Before Instagram had distortion correction, EyeEm allowed its users to do that. Additionally, they’ve got filters, basic photo adjustment and more. What’s really awesome about EyeEm is just how really simple it is to become discovered based on hashtags due to how your front page interface works–which curates the tags that you choose to follow as well as those who you call your friends. Beyond this, when you edit a photo you also choose a location which then shows you other images shot in the area that you’re checking into.
But most recently, EyeEm announced EyeEm Market, which lets you sell your images too. Additionally, there seems to be no form of curation which means that folks aren’t stealing photos in the community or using them without permission.
On a personal note, it’s my preference over Instagram.
Lattice is put out by PhotoShelter and is a community where you upload images and tag them accordingly.
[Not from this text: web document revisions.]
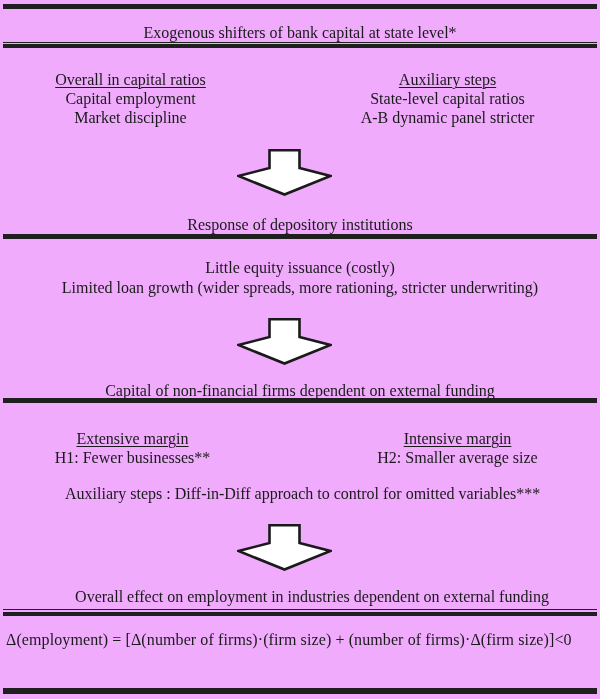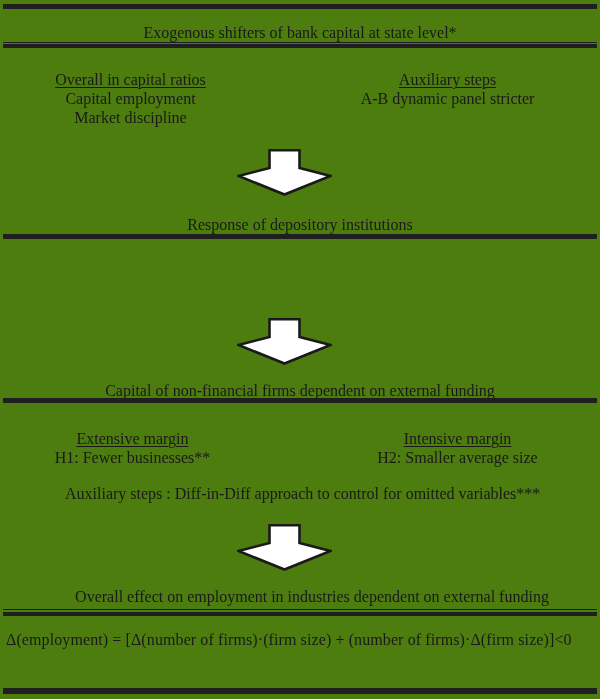"Exogenous shifters of bank capital" #canvas { background: #4d7c0f -> #f0abfc }
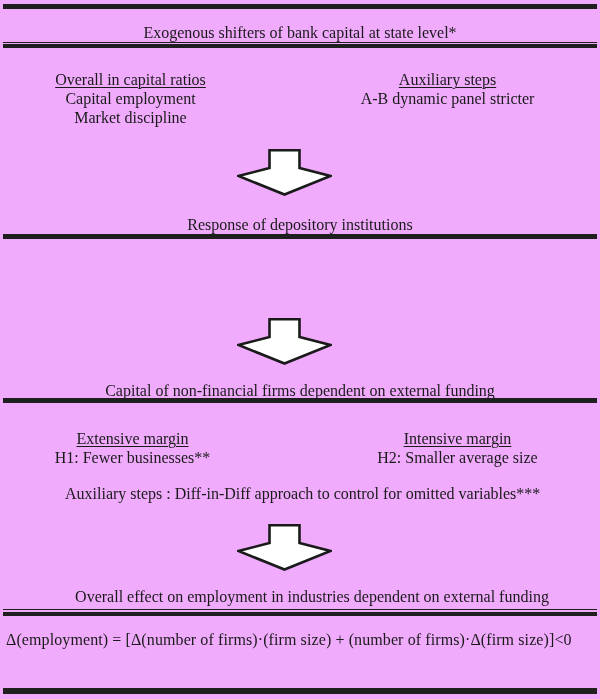"State-level capital ratios" div { html: none -> <div>State-level capital ratios</div> }
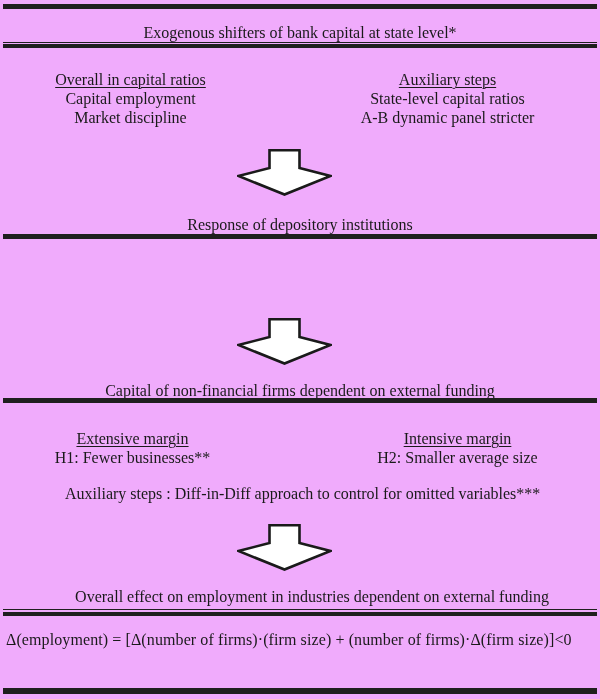"Little equity issuance (costly)" div.abs { html: none -> <div> <div>Little equity issuance (costly)</div> <div>Limited loan growth (wider spreads, more rationing, stricter underwriting)</div> </div> }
It’s still very new, but it’s a great space for finding inspiration more than anything because of how the editors curate groups for some of the best photos that they’ve found.
Of all the ones on this list, it’s the newest but also has the most potential given the way that PhotoShelter shares data about the photography world and how many incredible photographers use their product.
PS: I’m an Editor.
Behance is a community that was bought by Adobe a couple of years ago and is perhaps the single best source of finding inspiration on this list. The community is much more tailored towards working artists and those that are incredibly serious about their craft. Artists can collaborate on projects, share their photos, receive feedback on works in progress, and share projects that they’ve completed. Additionally, the layout is incredibly clean.
Even more–Behance is integrated into pretty much every Adobe product.
If there were ever a site that solidified the fact that the internet is for porn, it could be Tumblr. But at the same time, Tumblr is also a great place for photography curators and creators alike. It’s an excellent spot to get your work noticed by thousands of people as long as you produce quality work that appeals to the editors and you use hashtags effectively. Many popular hashtags such as landscape, black and white, portrait, fashion and food are integral to the Tumblr photography community.
The other very cool part is that Tumblr is very centered around design and can be set up as either a blog or an actual website. In this way, your Tumblr can either be incredibly simplistic or very complicated depending on the route that you take. Just make sure that you brush up on your HTML skills before you dive in.
What’s strange though is that Yahoo! bought Tumblr and they also own Flickr; but to be fair the two can also be seen as completely different communities.
VSCO in some ways is considered to be the biggest competitor to Instagram. The company originally was just creating filters and presets until they decided to grow. Then VSCO Grid came about, then Journals and over the years the company has really grown to not only be killer at aesthetics, but helping photographers create content that is super appealing to the Hipster-Chic marketing world.
And man, do they do an incredible job of it.